Le nouveau projet de loi n’est donc pas destiné à rouvrir un départ idéologique. Il est commandé par un impératif d’efficacité pratique. Mettre l’État en situation de faire exécuter ce qui se décide au Parlement, renforcer les moyens de l’administration dans la lutte contre l’immigration irrégulière : voilà ses objectifs. Il s’agit d’une adaptation des lois de 1993, forte de l’expérience de deux années d’application de ces textes. Il n’y a là rien de contradiction avec leur inspiration.
Le Parisien : L’affaire de l’église Saint-Bernard a-t-elle compté dans votre décision de soumettre aux députés un nouveau projet de loi ?
Jean-Louis Debré : Elle a servi d’accélérateur car elle a permis de faire prendre conscience que l’État était démuni pour faire appliquer le droit. Nombre de nos compatriotes ont ressenti une impression de confusion devant l’imbroglio juridique postérieur à l’évacuation de l’église. Beaucoup se sont demandés pourquoi nous n’avons pas agi plus tôt et plus vite. Tout simplement parce que le droit en vigueur ne permettait pas de le faire.
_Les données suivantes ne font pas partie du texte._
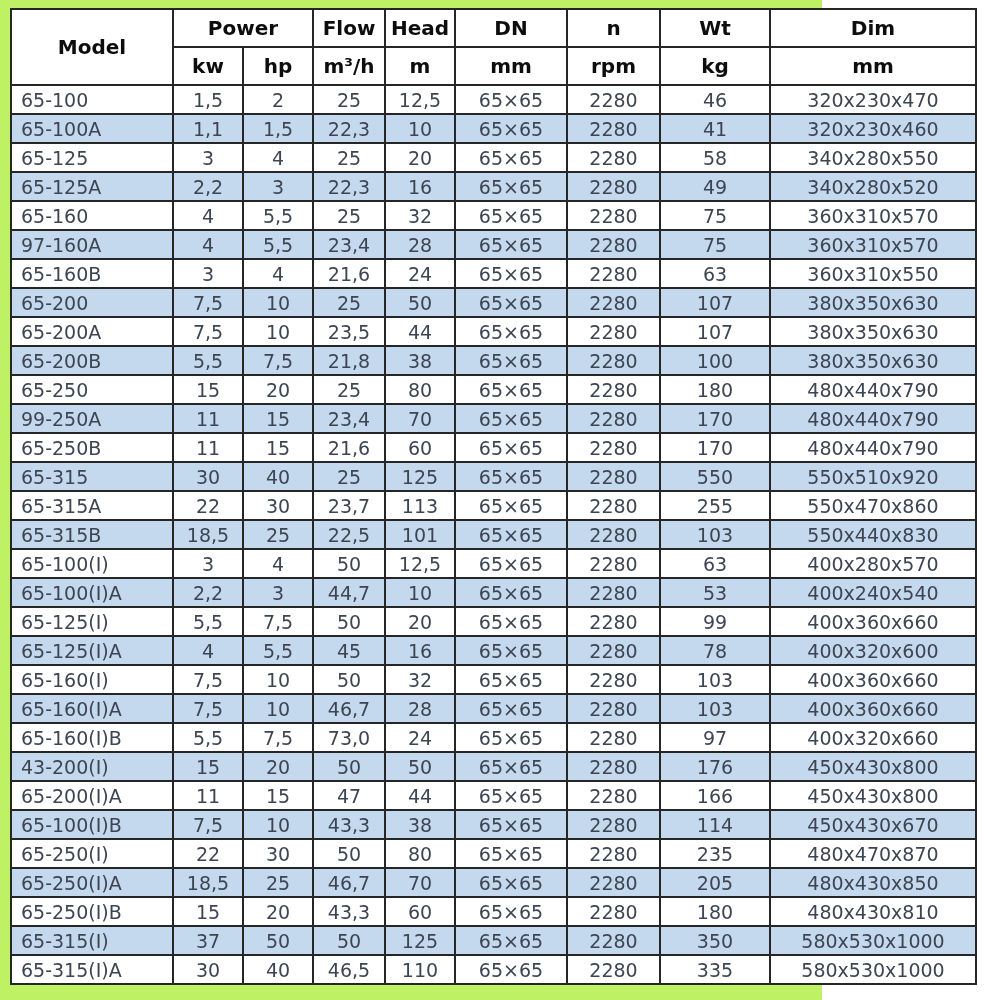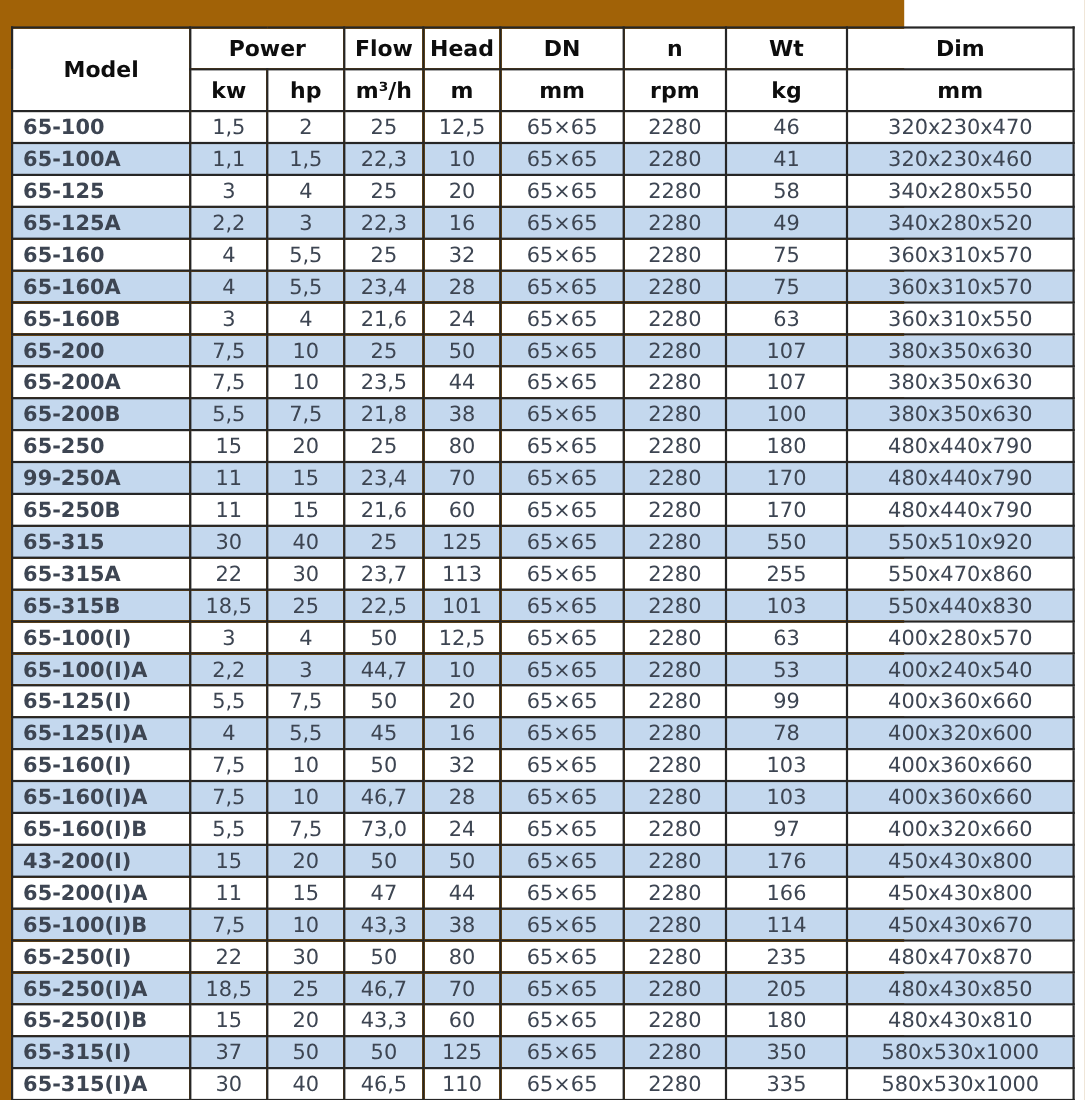"Model" .page { background: #a16207 -> #bef264; padding: 24px 0 0 10px -> 8px 0 0 10px }
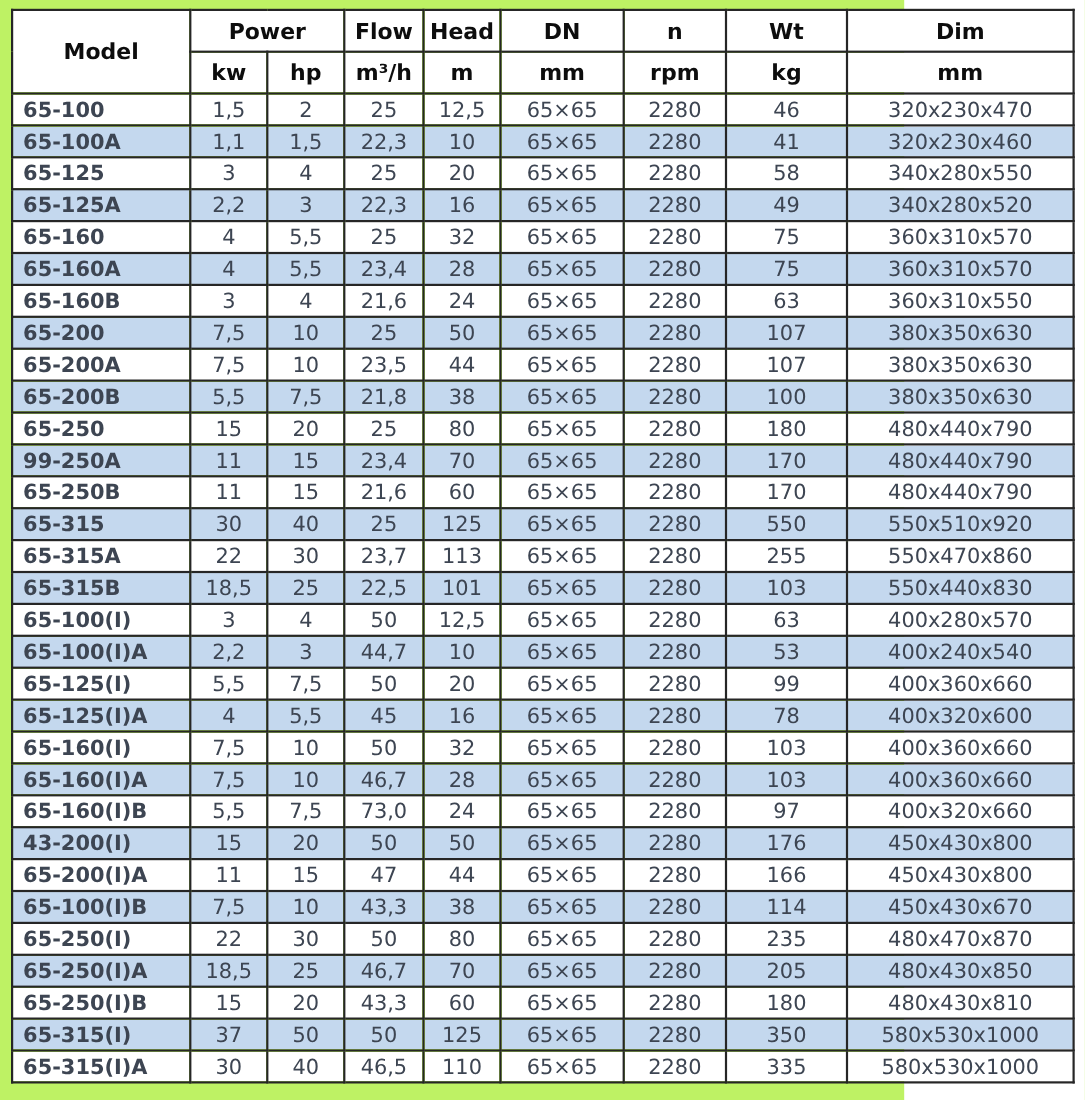"65-100" table.spec-table td.model-col { font-weight: bold -> none }
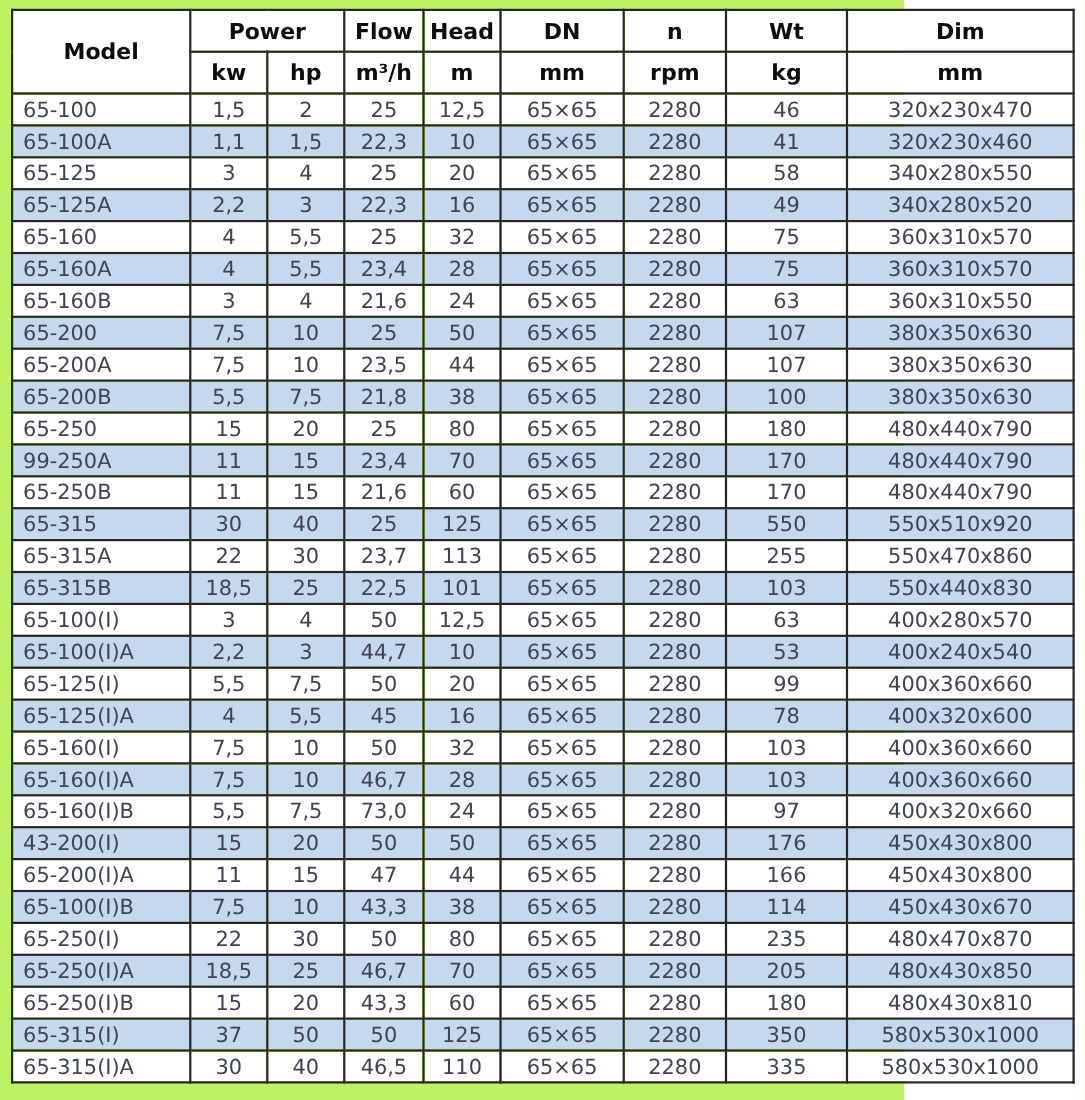"65-160A" td.model-col { text: 65-160A -> 97-160A }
Aurait-on compris que je prône le respect de la loi pour les autres et que je m’en affranchisse pour moi-même ?
Cela étant dit, nous n’avions pas attendu cette affaire pour réfléchir à l’évolution de notre arsenal contre l’immigration clandestine. Ainsi, dès le mois d’août 1995, j’ai fait adopter en Conseil des ministres un plan destiné à renforcer la lutte contre l’immigration clandestine et à améliorer les résultats en matière d’éloignement des étrangers en situation irrégulière. Nous avons étudié dans la sérénité comment on pouvait concrètement endiguer les flux d’immigration irrégulière, sans céder aux pressions idéologiques quelles que soient leurs origines.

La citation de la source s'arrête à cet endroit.